American Airlines has further slashed international capacity following increased US travel restrictions for foreign nationals, as the US government attempts to slow the spread of the coronavirus within the country.
The Fort-Worth-based airline says on 12 March that it will reduce international capacity by 34% during the peak summer travel season, including a 50% reduction in transatlantic capacity for the month of April.
The move comes just a day after US president Donald Trump announced a blanket travel ban for non-US citizens and non-permanent residents coming from Europe, which will go into effect on 13 March. The airline cites a sharp decline in demand for all of these flights.
American says it will continue to operate regular service for the next seven days between its hubs Dallas/Fort Worth International airport, New York’s John F Kennedy International airport and Miami International airport to Barcelona, Paris and Madrid in order to enable travelers and employees to return home.
All flights from Charlotte and Philadelphia to European destinations will be suspended since those two US cities are not on the list of government-approved gateways into the US. Service to London Heathrow will also be reduced or completely suspended, and the start of seasonal service to several destinations will be delayed until May, the airline says.

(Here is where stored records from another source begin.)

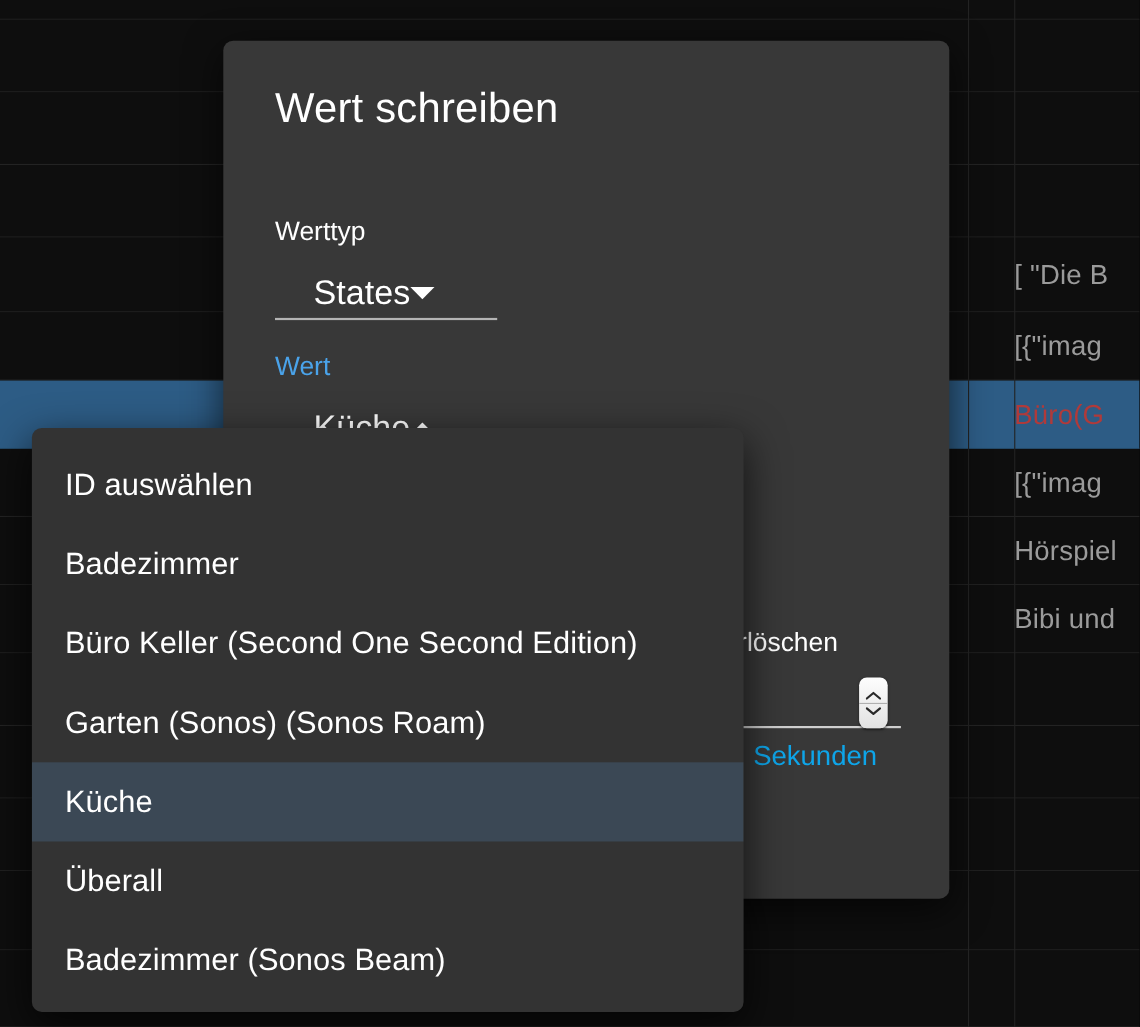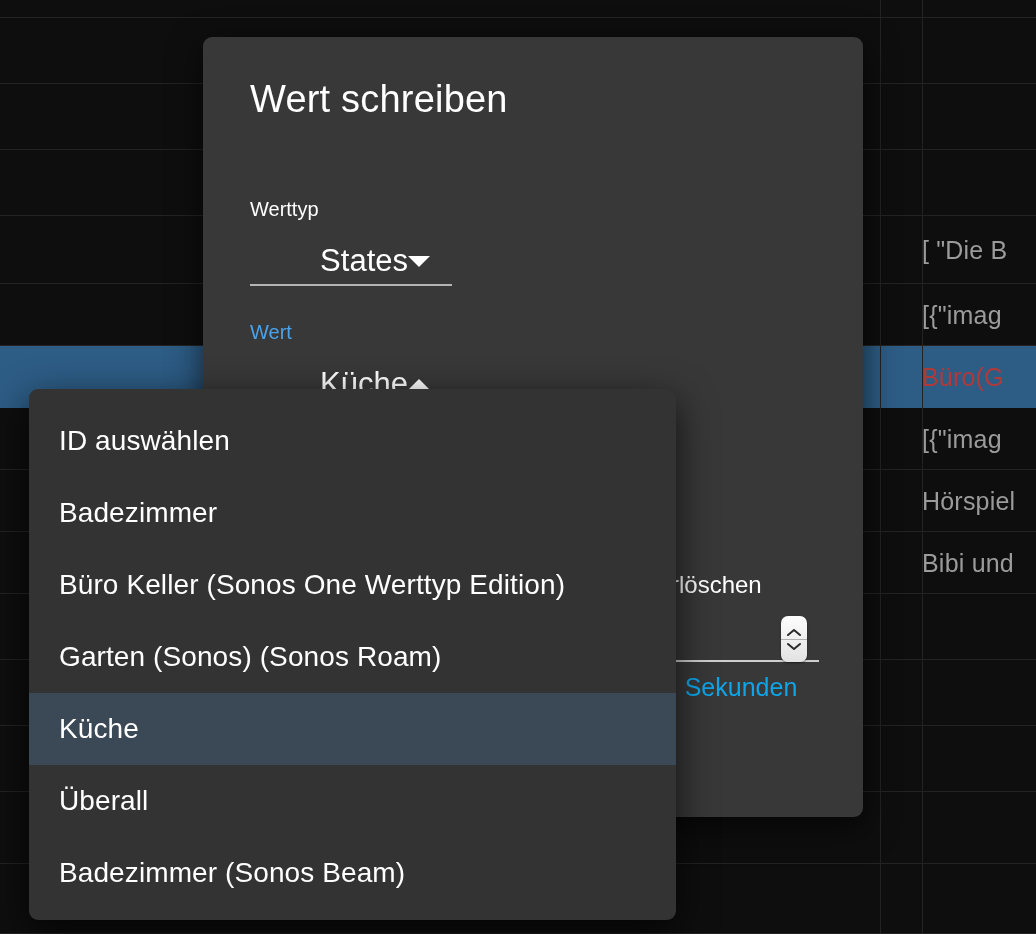"Werttyp" .field-label { font-size: 20px -> 24px }
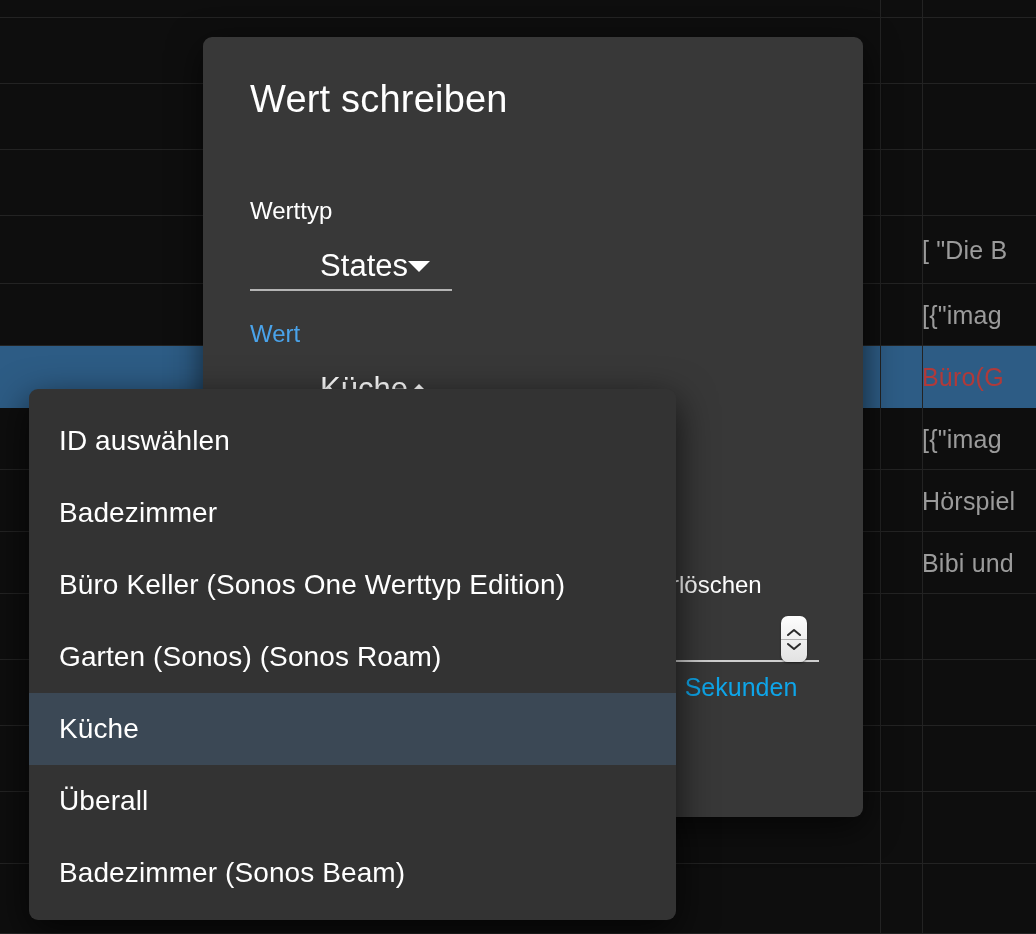"States" .field-control { justify-content: flex-end -> center }
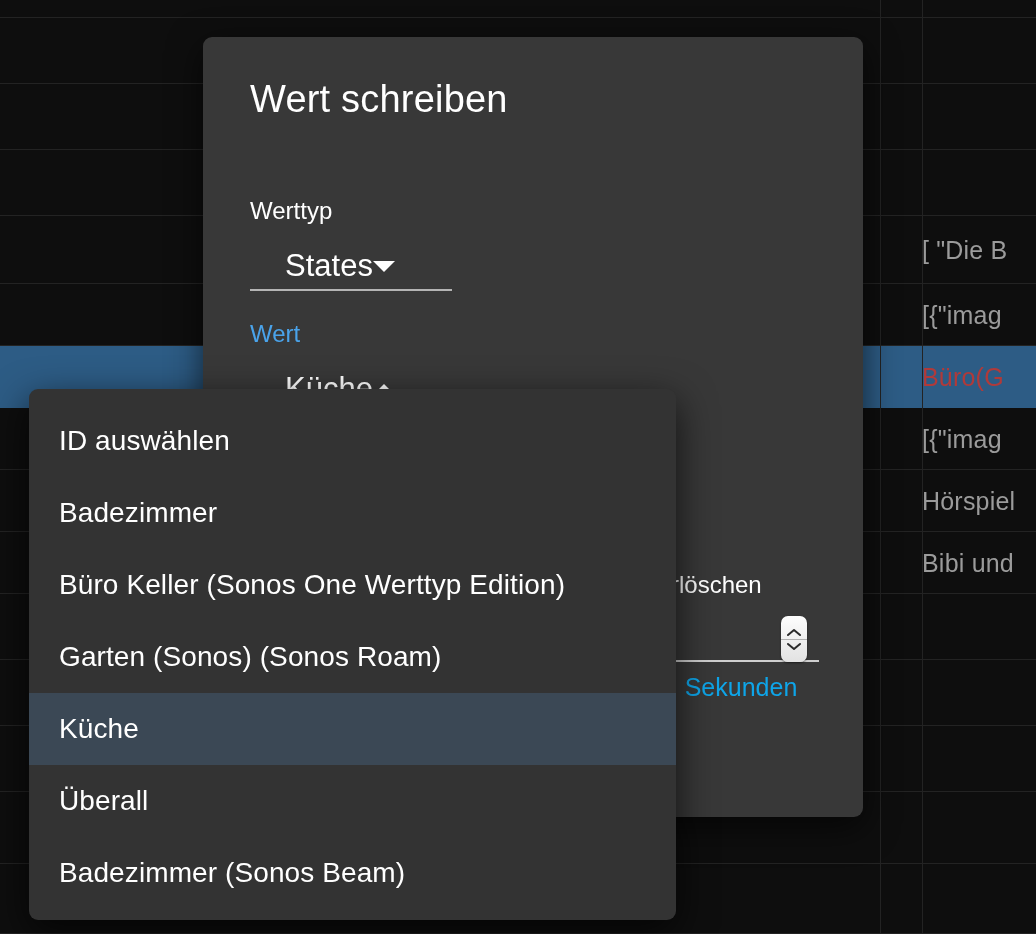"Büro Keller (Sonos One Werttyp" div.dropdown-item { text: Sonos One Werttyp -> Second One Second }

The airline will also stop flying to numerous destinations in South America, traditionally its strongest region. Flights to Buenos Aires and Cordoba, Argentina as well as to Sao Paolo and Santiago will be suspended.
On a bright note, the airline says that the suspended flights could resume as early as 7 May.
The travel ban, announced by Trump in a speech from the Oval Office, surprised and angered European leaders, who had received no prior warning. Airlines are now scrambling to assist passengers in changing travel plans at short notice, with call centers and online portals overwhelmed by the demand for customer sevice. Many carriers have waived change fees and are offering flexible rebooking policies.
Earlier in the day the three major US airlines, American, United and Delta, said they would be capping airfares for travelers from Europe who are looking to return quickly to the US ahead of the introduction of the restrictions. Passengers looking for westbound tickets reported massively inflated prices early on Thursday as demand for seats spiked overnight.
These three carriers alone operate more than 200 daily flights between the USA and mainland Europe.